Any human activity has risks and no material we work with is harmless. Building and maintaining boats safely requires knowing the risks and hazards and working with respect, not fear. This is not easy for the amateur or small professional boat builder. His shop is dusty and poorly ventilated. He does not have clean, reliable, proper protective equipment and may not use what he has. He uses a whole mix of potentially hazardous materials about which he has little practical, understandable safety information.
Understanding is the important part of reducing risks and hazards.
We have to know "why we do what we have to do" for a safe workplace. I have summarized it all in four basic principles of handling hazardous materials:
- Protect Your Eyes!
- Don't Breathe Them!
- Don't Get Them On You!
- Don't Eat Them!
Protect Your Eyes
Wear at least safety glasses whenever you handle chemical materials and whenever you work with hand tools or machines. A chemical splash or a fragment thrown by a tool can blind an eye. Please protect your eyes. How would you work without them!
Don't Breathe Them
Don't breathe the vapors (fumes) of materials you are using. Don't breathe dust or smoke. If you smell anything you are working with you need better ventilation or protective equipment. Pay attention when you first smell something; your nose quickly becomes insensitive to even strong odors and then you may no longer be aware of your exposure.
Ventilation is the best way to prevent exposure. Working outside in a breeze is natural ventilation. It can be excellent, but can also fool you if the breeze bounces off your work and carries fumes back to you.
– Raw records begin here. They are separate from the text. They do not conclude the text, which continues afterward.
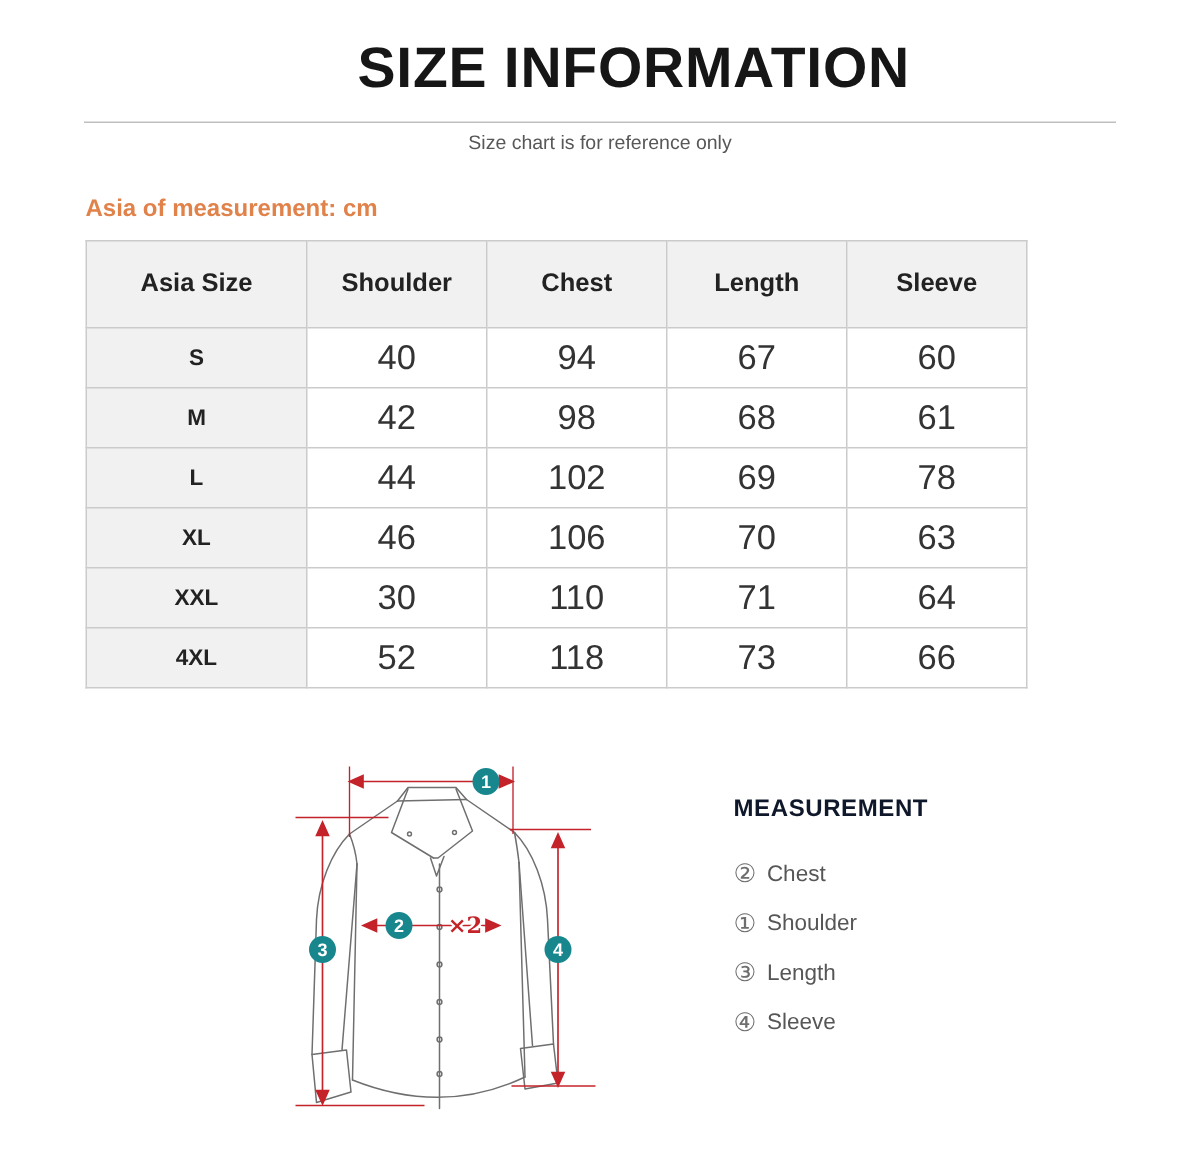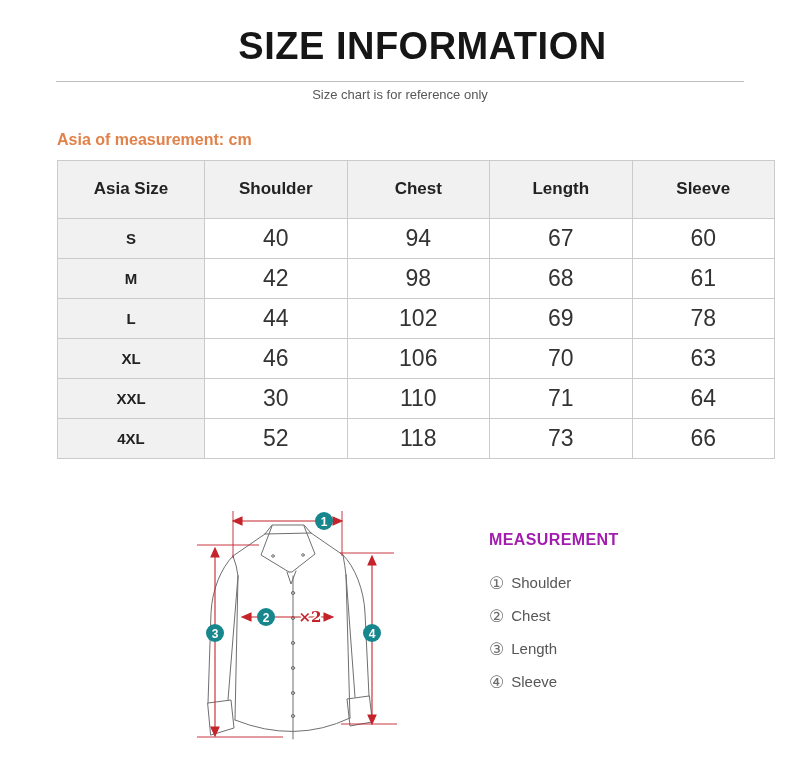--- a/index.html
+++ b/index.html
@@ -29,21 +29,21 @@
   }
   .unit-note{
     margin:29px 0 11px 57px;
     font-size:16px;font-weight:700;
     color:#e0824a;
   }
   
   table.size-table{
     border-collapse:collapse;
     table-layout:fixed;
-    width:718px;margin-left:57px;
+    width:628px;margin-left:57px;
   }
   .size-table th,.size-table td{
     border:1px solid #cbcbcb;
     text-align:center;vertical-align:middle;
     padding:0;
   }
   .size-table thead th{
     height:57px;background:#f1f1f1;
     font-size:17px;font-weight:700;color:#222222;
   }
@@ -59,21 +59,21 @@
   .diagram{
     position:absolute;left:183px;top:498px;
     width:230px;height:262px;
   }
   
   .legend{
     position:absolute;left:489px;top:531px;width:260px;
   }
   .legend-heading{
     margin:0 0 26px;
-    font-size:16px;font-weight:700;color:#a21caf;
+    font-size:16px;font-weight:700;color:#0f172a;
     letter-spacing:.4px;
   }
   .legend-list{list-style:none;margin:0;padding:0;}
   .legend-item{
     margin:0 0 17px;
     font-size:15px;color:#565656;line-height:16px;
   }
   .legend-marker{
     font-family:"DejaVu Sans",sans-serif;
     font-size:17px;color:#6e6e6e;
@@ -241,20 +241,20 @@
       <g>
         <circle cx="189" cy="135" r="9" fill="#17878d"></circle>
         <text x="189" y="139.5" fill="#ffffff">4</text>
       </g>
     </g>
   </svg>
 
   <div class="legend">
     <h2 class="legend-heading">MEASUREMENT</h2>
     <ul class="legend-list">
+        <li class="legend-item"><span class="legend-marker">②</span><span>Chest</span></li>
         <li class="legend-item"><span class="legend-marker">①</span><span>Shoulder</span></li>
-        <li class="legend-item"><span class="legend-marker">②</span><span>Chest</span></li>
         <li class="legend-item"><span class="legend-marker">③</span><span>Length</span></li>
         <li class="legend-item"><span class="legend-marker">④</span><span>Sleeve</span></li>
       </ul>
   </div>
 
 </div>
 
 </body></html>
You start thinking about mechanical ventilation and the first stated requirement is explosion-proof motors. The price of that kind of equipment is higher than the cost of your tools, but there are a lot of inexpensive fans and blowers around whose motors cannot spark. Box-type window fans and all centrifugal blowers all use shaded-pole motors, which have the starting winding wired in permanently and no starting switch to make a spark. The "breeze-box" window fans are especially good for small shop ventilation. They are inexpensive, lightweight, move large volumes of air, and can be easily positioned to ventilate most situations.
Try to arrange the fan so that it pulls fresh air past you, over the work, and away from your work area. While designed to run in the vertical position, they operate horizontally as well. Working inside a boat, you can lay the fan over a hatch pointed away from you and the work and pull out the vapors while pulling fresh air in.
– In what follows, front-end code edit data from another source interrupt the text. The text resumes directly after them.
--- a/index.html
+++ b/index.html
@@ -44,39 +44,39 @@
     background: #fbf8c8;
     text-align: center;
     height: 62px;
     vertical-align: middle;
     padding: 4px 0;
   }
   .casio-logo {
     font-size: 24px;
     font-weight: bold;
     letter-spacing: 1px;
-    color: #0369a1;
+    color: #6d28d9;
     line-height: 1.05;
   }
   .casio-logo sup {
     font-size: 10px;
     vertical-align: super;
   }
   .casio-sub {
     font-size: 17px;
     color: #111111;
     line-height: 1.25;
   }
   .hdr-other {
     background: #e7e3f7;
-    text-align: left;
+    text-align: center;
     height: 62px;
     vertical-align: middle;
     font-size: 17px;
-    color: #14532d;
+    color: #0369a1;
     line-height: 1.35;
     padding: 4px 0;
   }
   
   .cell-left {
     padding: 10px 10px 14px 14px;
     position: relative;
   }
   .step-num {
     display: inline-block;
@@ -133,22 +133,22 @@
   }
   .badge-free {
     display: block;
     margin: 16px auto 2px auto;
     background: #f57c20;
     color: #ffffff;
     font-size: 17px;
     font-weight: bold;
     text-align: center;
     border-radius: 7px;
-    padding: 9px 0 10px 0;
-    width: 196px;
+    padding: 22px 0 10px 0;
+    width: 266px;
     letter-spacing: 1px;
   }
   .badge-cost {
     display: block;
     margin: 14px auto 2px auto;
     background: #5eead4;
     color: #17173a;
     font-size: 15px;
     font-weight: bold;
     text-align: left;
There is danger of fire or explosion with many flammable solvents and products used in boat building. Before vapor concentrations in your whole shop would reach the flammable limit, you would be unconscious (maybe dead) from the toxic effect. Flammable (explosive) concentrations exist only close to the flammable liquid or in special situations such as dense vapors flowing along a floor to an ignition source like a pilot light or a motor.
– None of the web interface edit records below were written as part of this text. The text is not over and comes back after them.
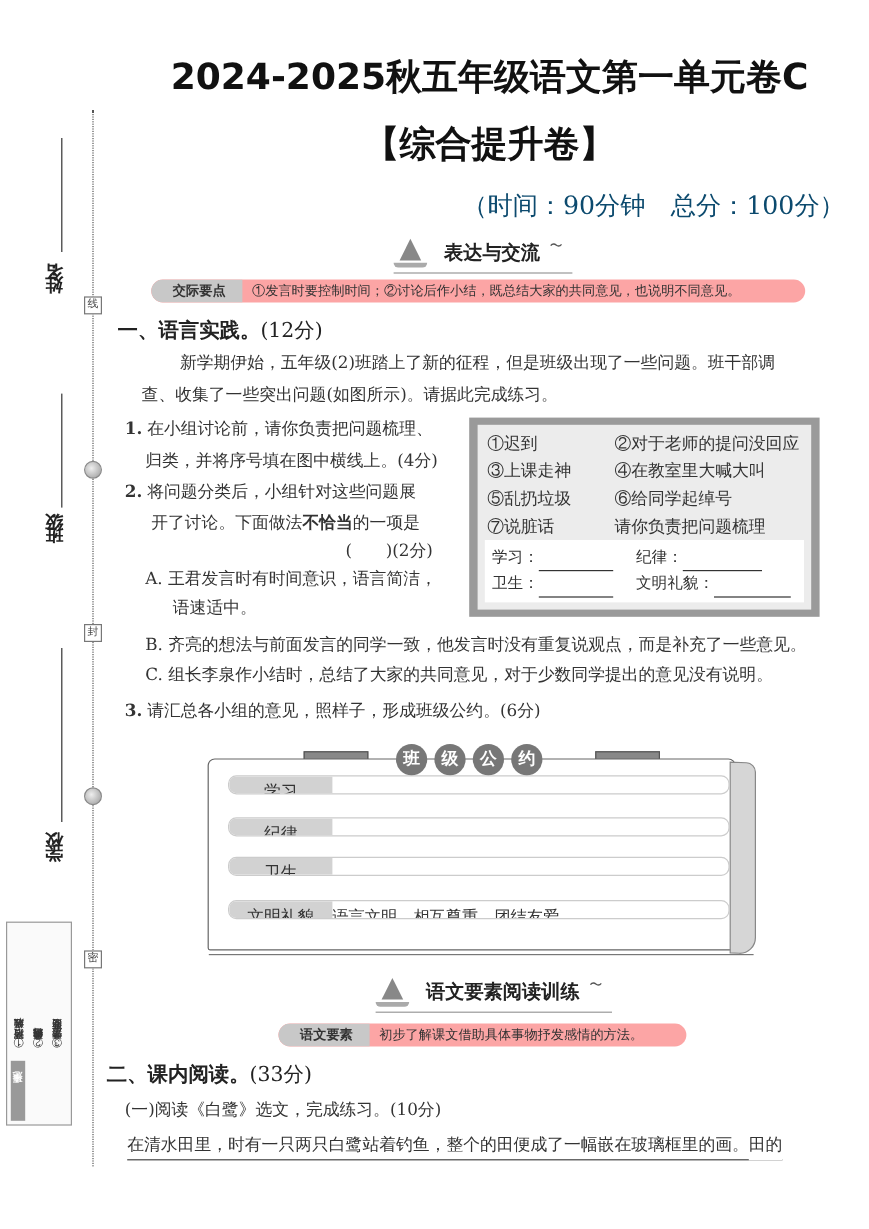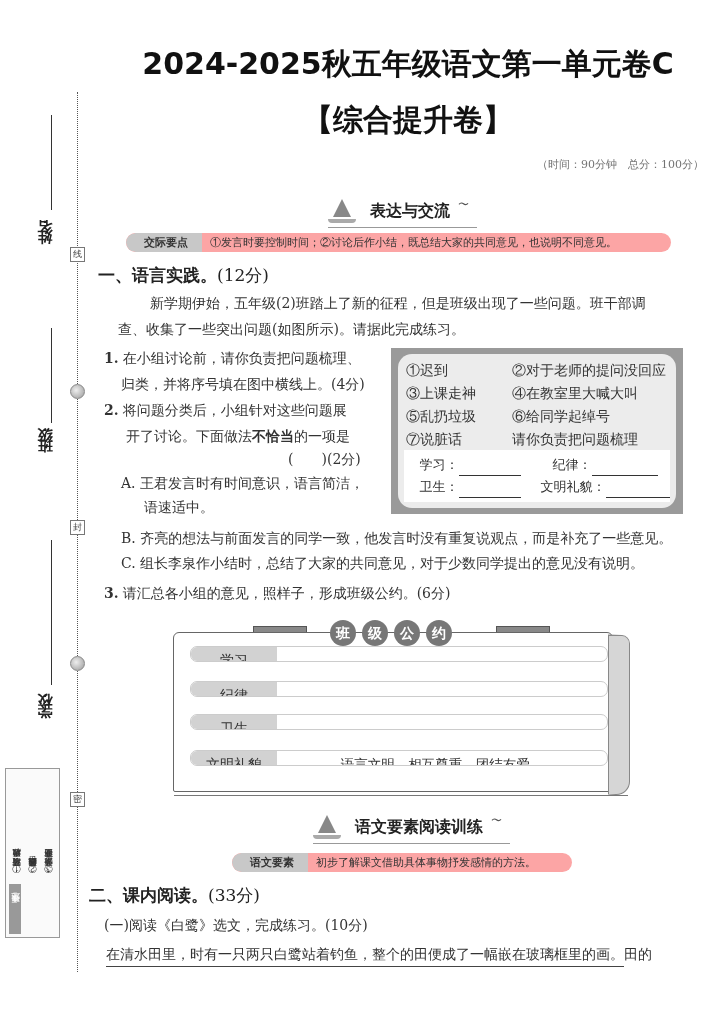--- a/index.html
+++ b/index.html
@@ -21,21 +21,21 @@
                  font-size: 8.5px; writing-mode: vertical-rl; transform: rotate(180deg); text-align: center; line-height: 12px;
                  font-family: "DejaVu Sans", sans-serif; }
   .notes-item { position: absolute; bottom: 3px; width: 12px; height: 160px; font-size: 8.5px; line-height: 12px;
                 writing-mode: vertical-rl; transform: rotate(180deg); color: #333; }
 
   
   .title { position: absolute; left: 98px; top: 44px; width: 620px; text-align: center;
            font-family: "DejaVu Sans", sans-serif; font-size: 30px; font-weight: bold; letter-spacing: 0px; color: #111; }
   .subtitle { position: absolute; left: 98px; top: 100px; width: 620px; text-align: center;
               font-family: "DejaVu Sans", sans-serif; font-size: 30px; font-weight: bold; color: #111; }
-  .exam-info { position: absolute; right: 20px; top: 157px; font-size: 11px; color: #737373; }
+  .exam-info { position: absolute; right: 20px; top: 157px; font-size: 21px; color: #0c4a6e; }
 
   
   .section-head { position: absolute; height: 34px; display: flex; align-items: center; }
   .sail { width: 26px; height: 24px; position: relative; margin-right: 16px; }
   .sail .tri { position: absolute; left: 5px; top: 0; width: 0; height: 0; border-left: 9px solid transparent;
                border-right: 9px solid transparent; border-bottom: 18px solid #888; }
   .sail .hull { position: absolute; left: 0; bottom: 0; width: 28px; height: 4px; background: #aaa; border-radius: 0 0 6px 6px; }
   .section-head .txt { font-family: "DejaVu Sans", sans-serif; font-weight: bold; font-size: 16px; color: #222; }
   .section-head .bird { font-size: 11px; color: #555; margin-left: 8px; margin-top: -14px; }
   .section-head .ul { position: absolute; left: 0; right: -8px; bottom: 0; height: 0; border-bottom: 1px solid #999; }
@@ -47,40 +47,40 @@
   .key-pill .body { padding: 0 10px 0 8px; white-space: nowrap; text-align: right; }
 
   .q-head { position: absolute; font-family: "DejaVu Sans", sans-serif; font-weight: bold; font-size: 17px; color: #222; }
   .q-head .pts { font-family: "DejaVu Serif", serif; font-weight: normal; }
   .para { position: absolute; font-size: 14px; line-height: 26px; color: #333; }
   .num { font-weight: bold; margin-right: 4px; }
   .bold { font-weight: bold; font-family: "DejaVu Sans", sans-serif; }
 
   
   .info-box { position: absolute; left: 391px; top: 348px; width: 292px; height: 166px; background: #9a9a9a; padding: 6px 7px; }
-  .info-inner { width: 100%; height: 100%; background: #ececec; position: relative; border-radius: 14px; }
+  .info-inner { width: 100%; height: 100%; background: #ececec; position: relative; }
   .info-grid { position: absolute; left: 8px; top: 6px; display: grid; grid-template-columns: 106px 170px; row-gap: 2px;
                font-size: 14px; line-height: 21px; color: #333; }
   .info-fill { position: absolute; left: 6px; right: 6px; bottom: 6px; height: 52px; background: #fff;
-               display: grid; grid-template-columns: 120px 150px; padding: 4px 6px; font-size: 13px; line-height: 22px; color: #333; text-align: center; }
+               display: grid; grid-template-columns: 120px 150px; padding: 4px 6px; font-size: 13px; line-height: 22px; color: #333; }
   .blank { display: inline-block; border-bottom: 1px solid #333; vertical-align: bottom; height: 16px; }
 
   
   .card { position: absolute; left: 173px; top: 632px; width: 440px; height: 160px; border: 1.5px solid #666; border-radius: 6px 6px 2px 2px;
           background: #fff; }
   .card-flap { position: absolute; right: -18px; top: 2px; width: 22px; height: 160px; background: #d6d6d6; border: 1px solid #888;
                border-radius: 0 8px 14px 0; transform: skewY(2deg); }
   .card-bottom { position: absolute; left: 0px; right: -16px; bottom: -5px; height: 4px; border-bottom: 1px solid #777; }
   .card-tab { position: absolute; top: 626px; height: 10px; background: #888; border: 1px solid #555; }
   .card-title { position: absolute; left: 330px; top: 620px; display: flex; gap: 6px; }
   .card-title span { width: 26px; height: 26px; border-radius: 50%; background: #777; color: #fff; font-weight: bold;
                      font-size: 14px; line-height: 26px; text-align: center; font-family: "DejaVu Sans", sans-serif; }
   .card-row { position: absolute; left: 16px; width: 418px; height: 16px; border: 1px solid #ccc; border-radius: 7px; display: flex; overflow: hidden; }
   .card-row .lbl { width: 86px; background: #d2d2d2; font-size: 14px; text-align: center; line-height: 26px; color: #333; }
-  .card-row .val { flex: 1; font-size: 13.5px; line-height: 26px; text-align: center; color: #333; }
+  .card-row .val { flex: 1; font-size: 13.5px; line-height: 26px; text-align: left; color: #333; }
 
   .reading { position: absolute; left: 106px; top: 943px; font-size: 14px; line-height: 22px; color: #333;
              border-bottom: 1.2px solid #444; padding-bottom: 1px; }
 </style>
 </head>
 <body>
 
 <div class="margin">
   <div class="dash-line"></div>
Good ventilation reduces the likelihood that flammable vapor concentrations can occur anywhere in your shop. Smoking is out of place in any boat building shop. Before you use propane torches or other flames make sure all flammable liquids are sealed up out of the way. Consider also that your stationary power tools spark each time you turn them on and many portable power tools are continuous sparkers from the brushes of their motors.
If you must use protective equipment and not ventilation to breathe dean air, a dust mask is the minimum protection, but a dust cartridge is better. Always wear a dust mask or respirator when sanding or grinding any material; wood, fiberglass, resin, metal. Wear dust protection when handling fine powders. Protection against vapors requires cartridges that chemically absorb the vapors. Be sure the cartridge is the right kind and be sure it is effective.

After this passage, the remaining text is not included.